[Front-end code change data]
——————
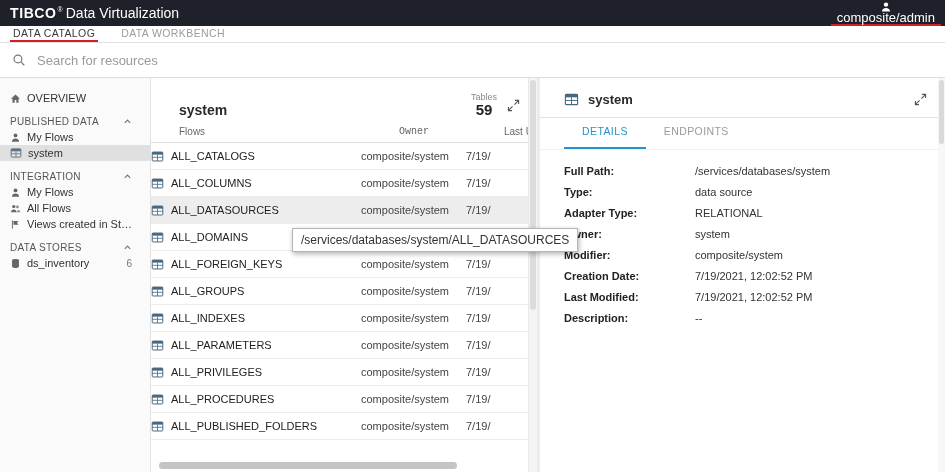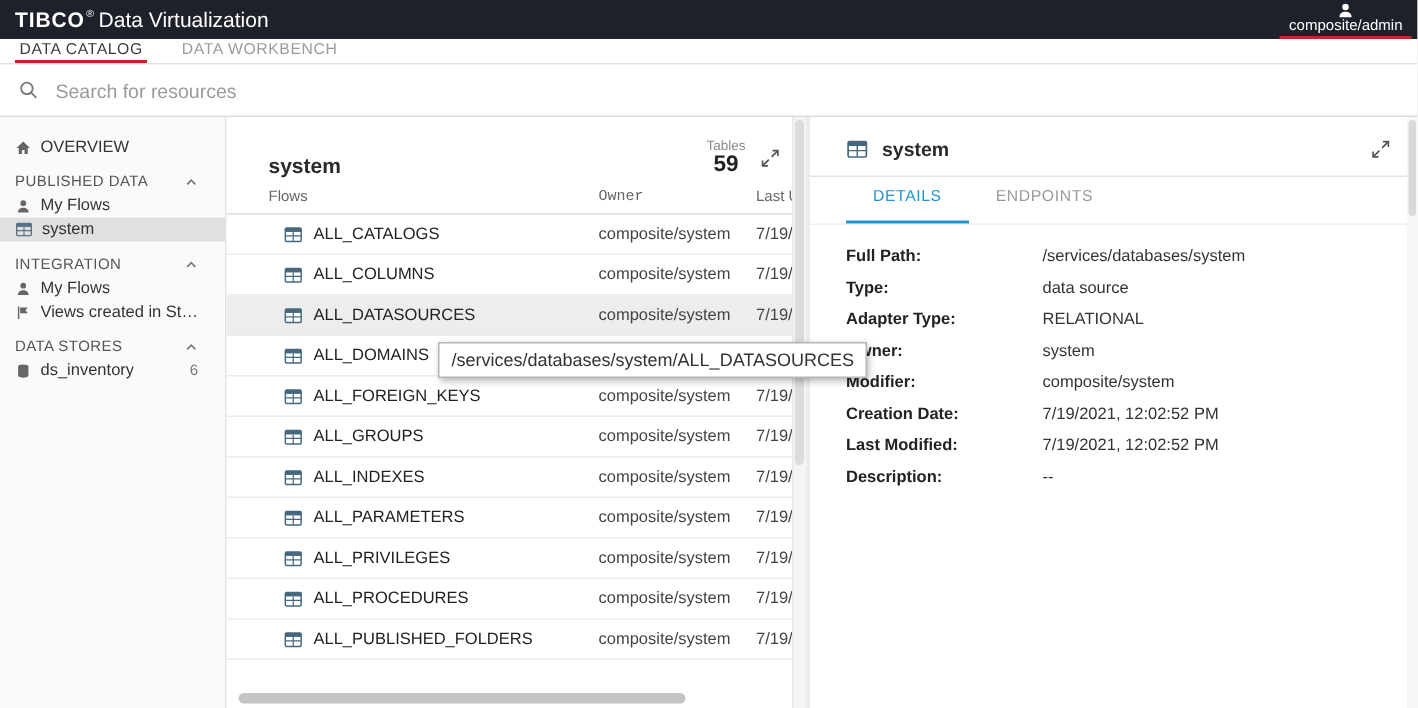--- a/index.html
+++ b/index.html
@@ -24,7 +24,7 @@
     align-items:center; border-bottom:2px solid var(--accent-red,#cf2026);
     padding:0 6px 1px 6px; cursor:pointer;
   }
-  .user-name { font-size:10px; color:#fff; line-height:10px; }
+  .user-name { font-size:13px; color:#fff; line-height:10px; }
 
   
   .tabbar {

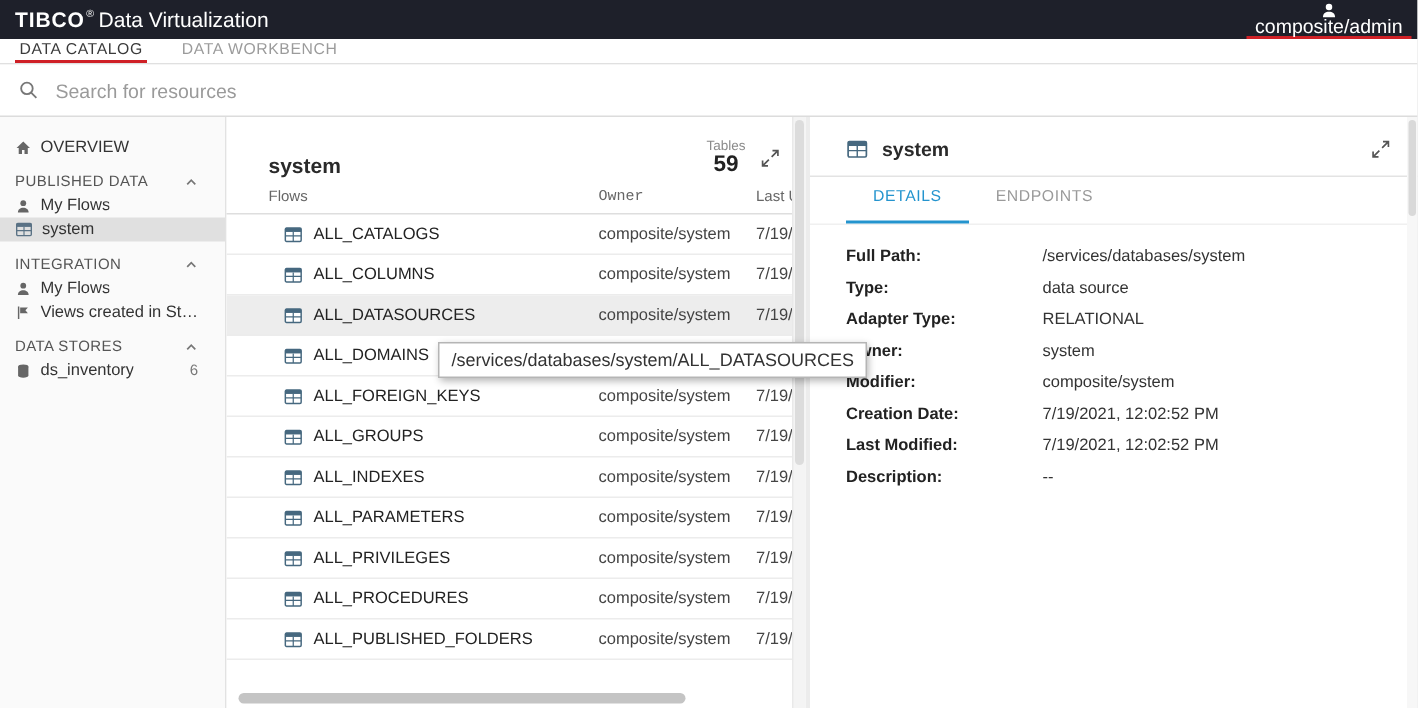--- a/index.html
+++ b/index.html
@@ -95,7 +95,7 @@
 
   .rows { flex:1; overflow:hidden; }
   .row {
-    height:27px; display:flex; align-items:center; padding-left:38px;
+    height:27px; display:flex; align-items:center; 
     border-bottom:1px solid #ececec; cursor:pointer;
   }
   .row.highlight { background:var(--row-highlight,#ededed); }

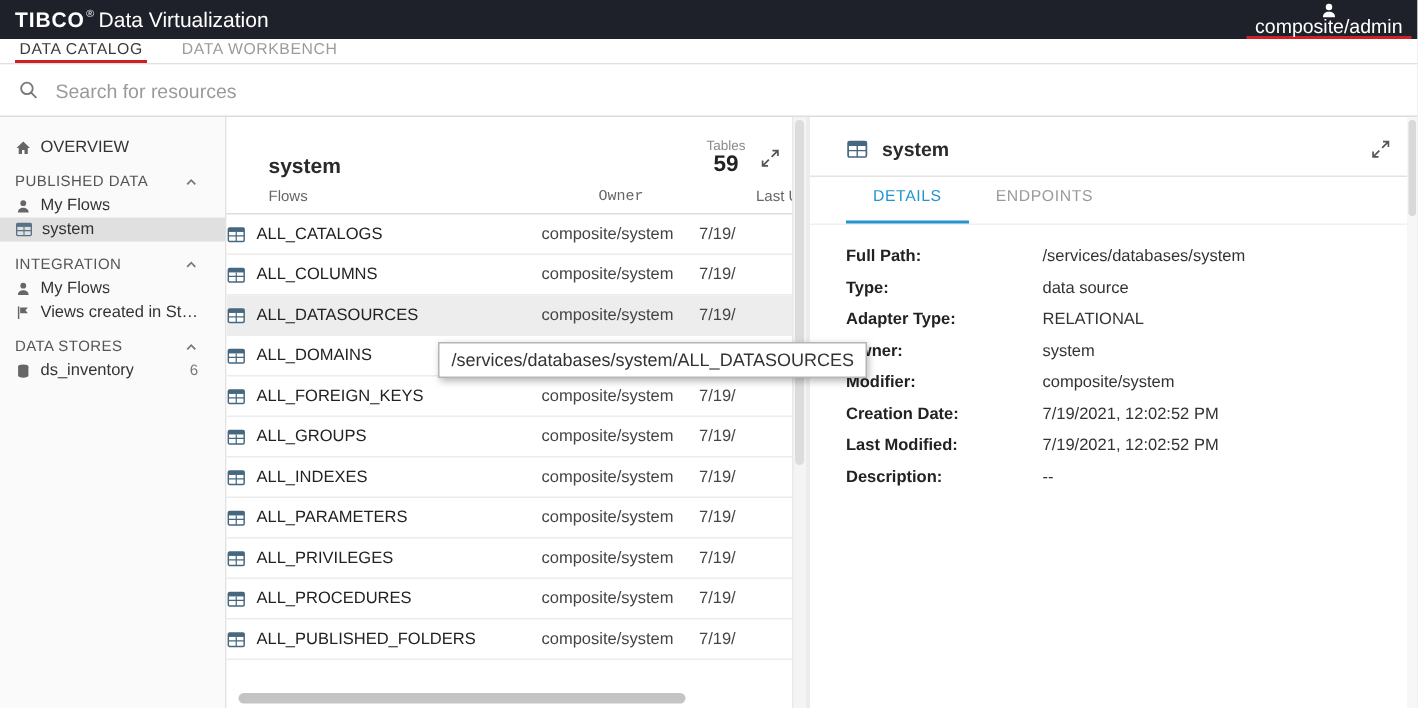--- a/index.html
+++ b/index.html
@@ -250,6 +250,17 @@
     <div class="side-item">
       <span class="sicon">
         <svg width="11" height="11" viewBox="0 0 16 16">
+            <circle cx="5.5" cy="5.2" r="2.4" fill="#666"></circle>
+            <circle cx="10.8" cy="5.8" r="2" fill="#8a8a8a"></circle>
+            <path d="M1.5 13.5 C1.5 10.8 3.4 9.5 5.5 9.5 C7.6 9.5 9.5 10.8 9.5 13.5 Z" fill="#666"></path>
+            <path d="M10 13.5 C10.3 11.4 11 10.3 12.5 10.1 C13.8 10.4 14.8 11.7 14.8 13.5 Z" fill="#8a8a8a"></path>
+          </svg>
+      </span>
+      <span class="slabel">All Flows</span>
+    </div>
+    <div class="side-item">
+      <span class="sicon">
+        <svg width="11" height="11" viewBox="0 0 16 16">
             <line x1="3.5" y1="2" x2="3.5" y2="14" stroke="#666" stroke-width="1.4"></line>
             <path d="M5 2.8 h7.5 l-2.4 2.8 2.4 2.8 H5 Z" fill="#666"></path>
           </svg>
——————
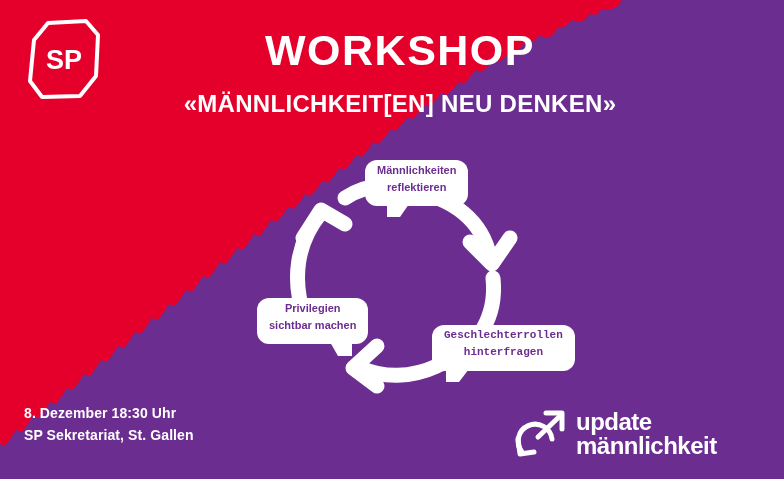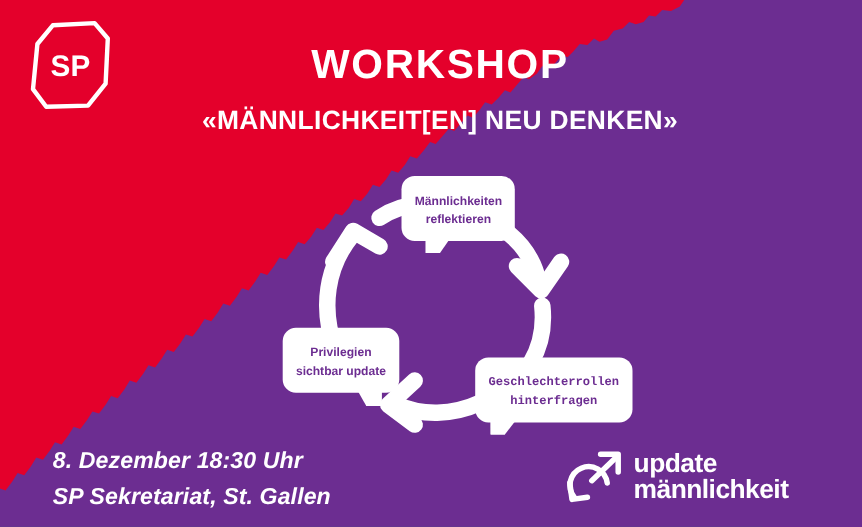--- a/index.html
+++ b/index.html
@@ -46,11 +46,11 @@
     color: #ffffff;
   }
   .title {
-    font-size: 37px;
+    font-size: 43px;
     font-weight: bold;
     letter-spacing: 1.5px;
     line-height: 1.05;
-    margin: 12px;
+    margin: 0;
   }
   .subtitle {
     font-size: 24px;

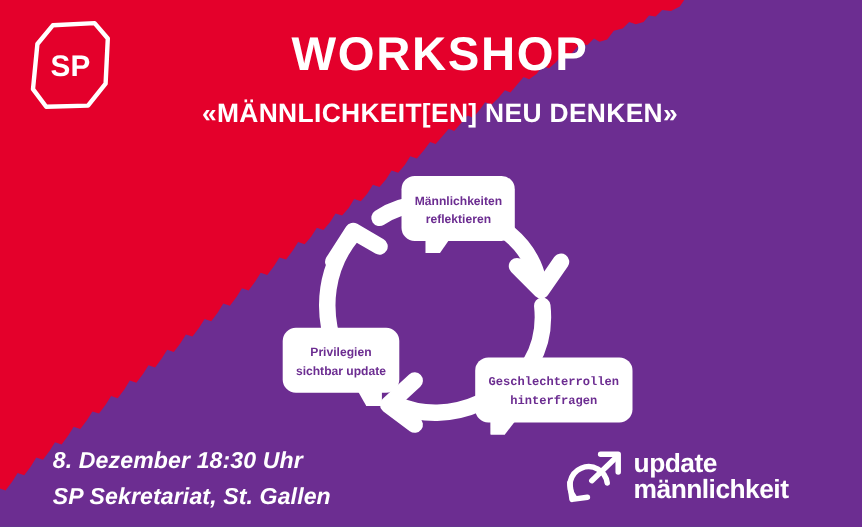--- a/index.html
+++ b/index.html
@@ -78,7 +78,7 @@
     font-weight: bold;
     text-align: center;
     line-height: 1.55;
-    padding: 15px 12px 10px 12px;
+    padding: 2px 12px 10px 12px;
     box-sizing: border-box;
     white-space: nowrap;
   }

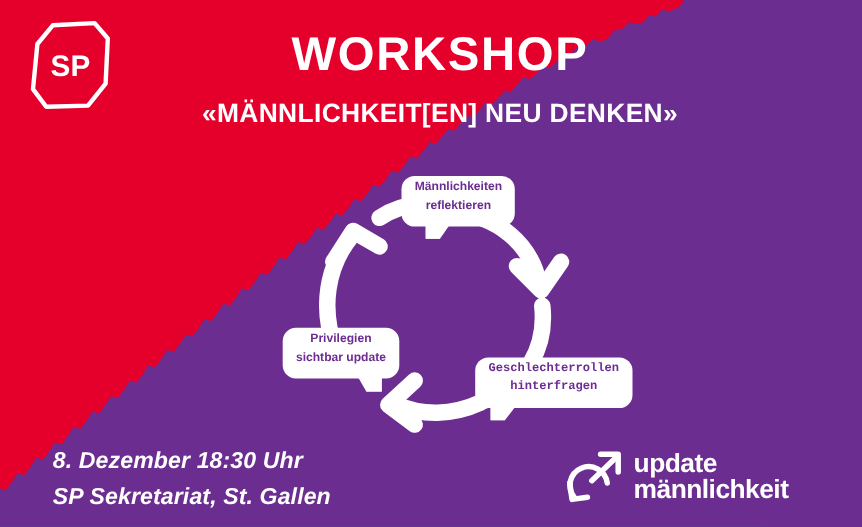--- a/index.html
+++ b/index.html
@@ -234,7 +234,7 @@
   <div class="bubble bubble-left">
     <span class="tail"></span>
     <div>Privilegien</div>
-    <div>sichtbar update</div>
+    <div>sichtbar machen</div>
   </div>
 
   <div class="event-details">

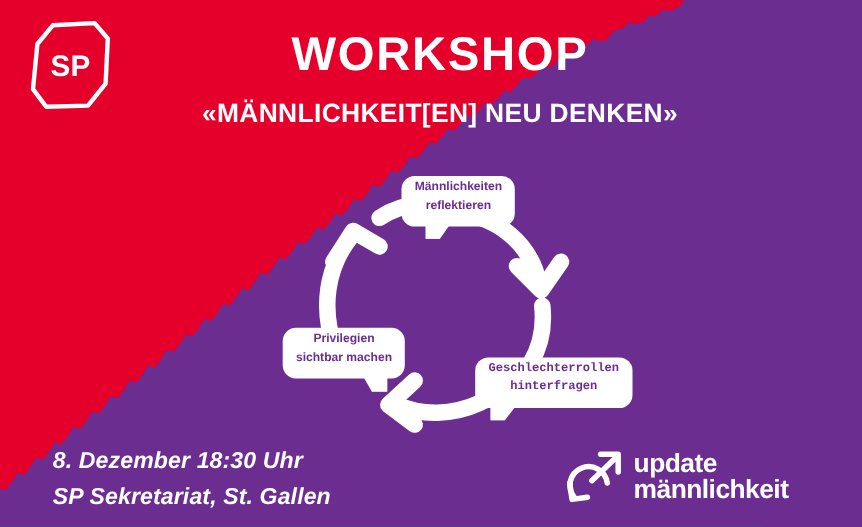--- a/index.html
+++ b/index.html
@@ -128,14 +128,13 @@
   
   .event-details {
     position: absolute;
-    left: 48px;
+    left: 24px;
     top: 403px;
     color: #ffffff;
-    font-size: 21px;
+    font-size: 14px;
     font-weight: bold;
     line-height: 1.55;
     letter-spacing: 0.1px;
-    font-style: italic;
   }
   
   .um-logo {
——————
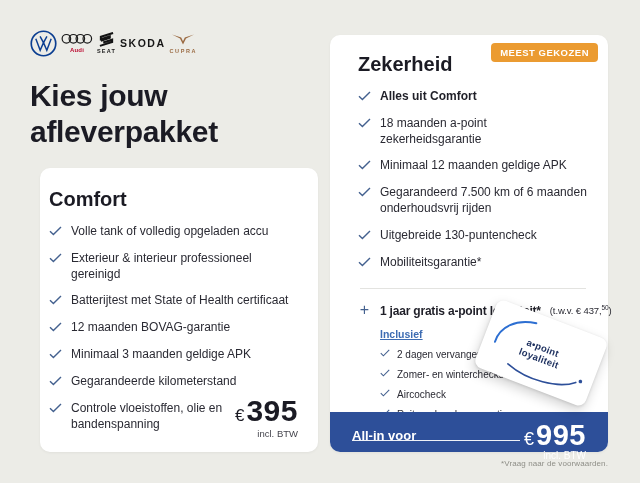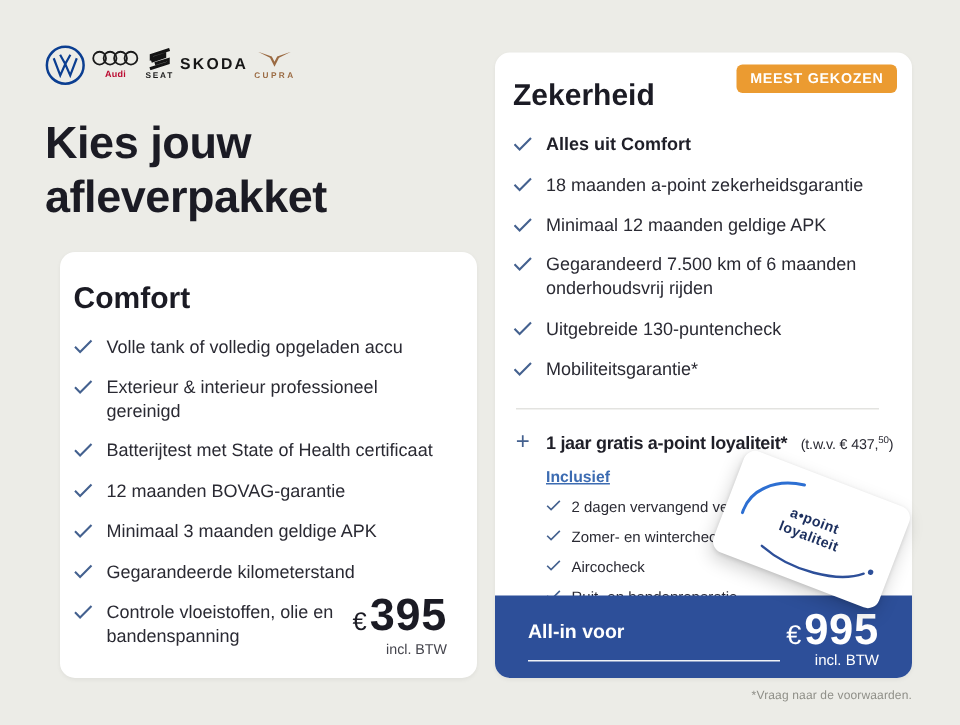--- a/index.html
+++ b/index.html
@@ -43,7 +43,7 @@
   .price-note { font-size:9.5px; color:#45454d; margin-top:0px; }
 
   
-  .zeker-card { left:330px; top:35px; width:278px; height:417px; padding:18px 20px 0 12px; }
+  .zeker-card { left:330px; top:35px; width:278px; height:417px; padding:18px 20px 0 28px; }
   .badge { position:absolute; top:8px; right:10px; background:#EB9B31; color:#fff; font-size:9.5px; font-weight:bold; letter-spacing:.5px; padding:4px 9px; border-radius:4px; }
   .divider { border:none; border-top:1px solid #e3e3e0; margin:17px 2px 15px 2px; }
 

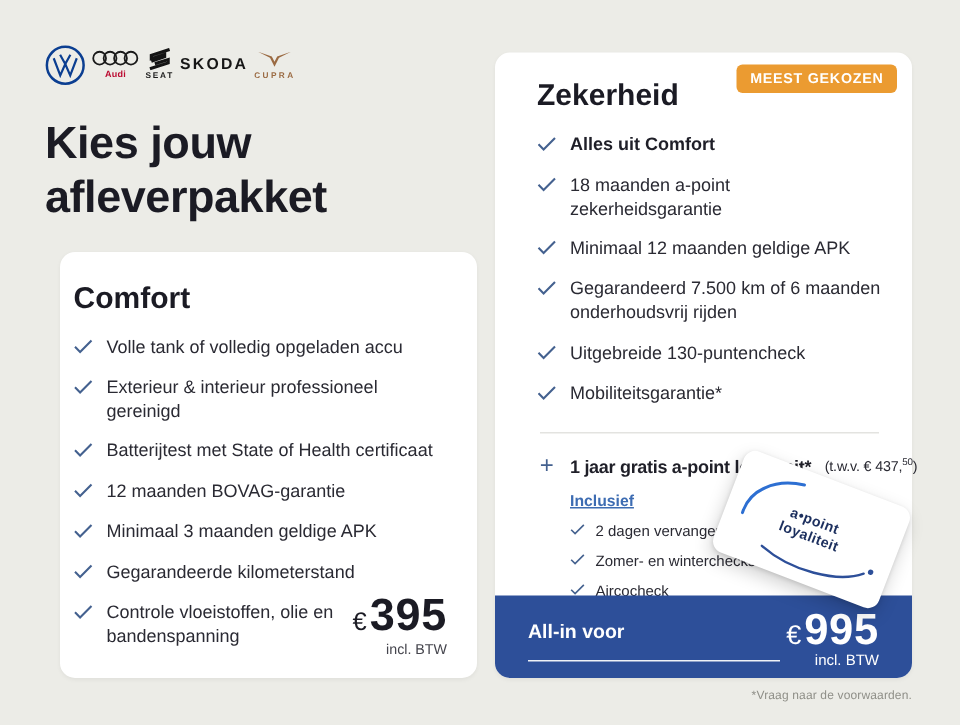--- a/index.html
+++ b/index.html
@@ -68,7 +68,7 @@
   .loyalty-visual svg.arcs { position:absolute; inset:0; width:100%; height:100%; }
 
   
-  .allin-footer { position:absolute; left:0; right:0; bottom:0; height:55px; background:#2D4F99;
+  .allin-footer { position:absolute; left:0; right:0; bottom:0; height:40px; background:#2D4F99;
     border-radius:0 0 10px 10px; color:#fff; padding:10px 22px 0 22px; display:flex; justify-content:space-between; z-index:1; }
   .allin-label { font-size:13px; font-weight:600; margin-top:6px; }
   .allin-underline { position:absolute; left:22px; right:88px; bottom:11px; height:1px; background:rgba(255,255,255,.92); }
——————
Task objective:
Go through the entries above, and wherever a line holds the word "align", copy that line.

Answer to this exercise:
     align-items:center; border-bottom:2px solid var(--accent-red,#cf2026);
-    height:27px; display:flex; align-items:center; padding-left:38px;
+    height:27px; display:flex; align-items:center; 
     text-align: center;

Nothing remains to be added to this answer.